Kaká fora de Pequim?

do Olheiros.net
A reação, como costuma ser em Milanello, foi quase que instantânea. Ricardo Teixeira deu seus rodeios, disse que o Milan talvez dificultasse a presença de Kaká. Adriano Galliani, vice-presidente dos rossoneri e braço direito de Silvio Berlusconi, respondeu no dia seguinte, também via imprensa, alegando que há pouco sentido em levar o melhor do mundo para os Jogos de Pequim.
Por mais que os fatos tenham sido pouco notados e comentados, é evidente que o problema está à mesa. Nem mesmo as boas relações da CBF com Leonardo, integrante da cúpula milanista, parecem capaz de reverter o quadro. Há alguns meses, em programa ao vivo com Galvão Bueno no Sportv, Léo alertara sobre as dificuldades na liberação de Kaká.
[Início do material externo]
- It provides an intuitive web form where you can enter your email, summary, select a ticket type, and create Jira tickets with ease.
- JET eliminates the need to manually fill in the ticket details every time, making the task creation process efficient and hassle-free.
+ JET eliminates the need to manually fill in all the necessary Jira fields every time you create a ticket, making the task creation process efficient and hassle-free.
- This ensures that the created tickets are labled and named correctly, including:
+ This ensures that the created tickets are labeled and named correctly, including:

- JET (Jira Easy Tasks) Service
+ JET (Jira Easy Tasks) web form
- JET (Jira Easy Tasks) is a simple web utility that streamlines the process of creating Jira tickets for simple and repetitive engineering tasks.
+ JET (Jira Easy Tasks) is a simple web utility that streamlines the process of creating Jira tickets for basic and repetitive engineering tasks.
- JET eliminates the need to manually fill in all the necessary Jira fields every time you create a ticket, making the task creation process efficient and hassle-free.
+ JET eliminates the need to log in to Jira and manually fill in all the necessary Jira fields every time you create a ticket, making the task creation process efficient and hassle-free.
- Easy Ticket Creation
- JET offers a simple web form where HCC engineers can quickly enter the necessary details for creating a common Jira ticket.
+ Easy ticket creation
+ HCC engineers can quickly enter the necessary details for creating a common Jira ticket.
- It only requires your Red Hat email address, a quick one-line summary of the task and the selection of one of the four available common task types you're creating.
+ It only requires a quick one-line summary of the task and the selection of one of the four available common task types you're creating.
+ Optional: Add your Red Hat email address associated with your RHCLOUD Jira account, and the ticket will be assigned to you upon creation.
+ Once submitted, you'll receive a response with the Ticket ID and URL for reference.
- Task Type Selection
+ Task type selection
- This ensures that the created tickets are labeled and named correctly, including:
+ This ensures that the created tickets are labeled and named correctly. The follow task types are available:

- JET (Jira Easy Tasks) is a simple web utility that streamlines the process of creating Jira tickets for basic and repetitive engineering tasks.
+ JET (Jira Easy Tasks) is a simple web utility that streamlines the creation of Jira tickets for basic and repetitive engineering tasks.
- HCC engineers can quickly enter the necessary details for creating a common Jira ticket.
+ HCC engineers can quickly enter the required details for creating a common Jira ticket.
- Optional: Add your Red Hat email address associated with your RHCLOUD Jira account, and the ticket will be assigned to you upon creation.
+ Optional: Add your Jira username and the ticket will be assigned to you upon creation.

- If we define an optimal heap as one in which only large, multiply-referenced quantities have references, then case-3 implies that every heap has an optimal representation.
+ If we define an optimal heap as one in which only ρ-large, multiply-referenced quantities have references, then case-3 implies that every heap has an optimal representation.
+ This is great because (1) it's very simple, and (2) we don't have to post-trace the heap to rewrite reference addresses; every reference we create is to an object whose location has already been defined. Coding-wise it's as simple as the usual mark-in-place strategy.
Desde então, aparentemente, pouco foi feito. As coisas estão estagnadas.
A resistência rossonera, em primeiro lugar, vem explicada pela provável situação do Milan para a próxima temporada. Com Internazionale, Roma e Juventus solidificadas como as três primeiras na Série A, caberia, ao time de Kaká, passar pela fase eliminatória da edição que vem da Liga dos Campeões. Mesmo que termine em terceiro, na verdade, os milanistas precisariam jogar tais partidas. Estas datas, como se sabe, coincidem com a dos Jogos Olímpicos. Por ora, aliás, o clube pode até ficar fora da UCL.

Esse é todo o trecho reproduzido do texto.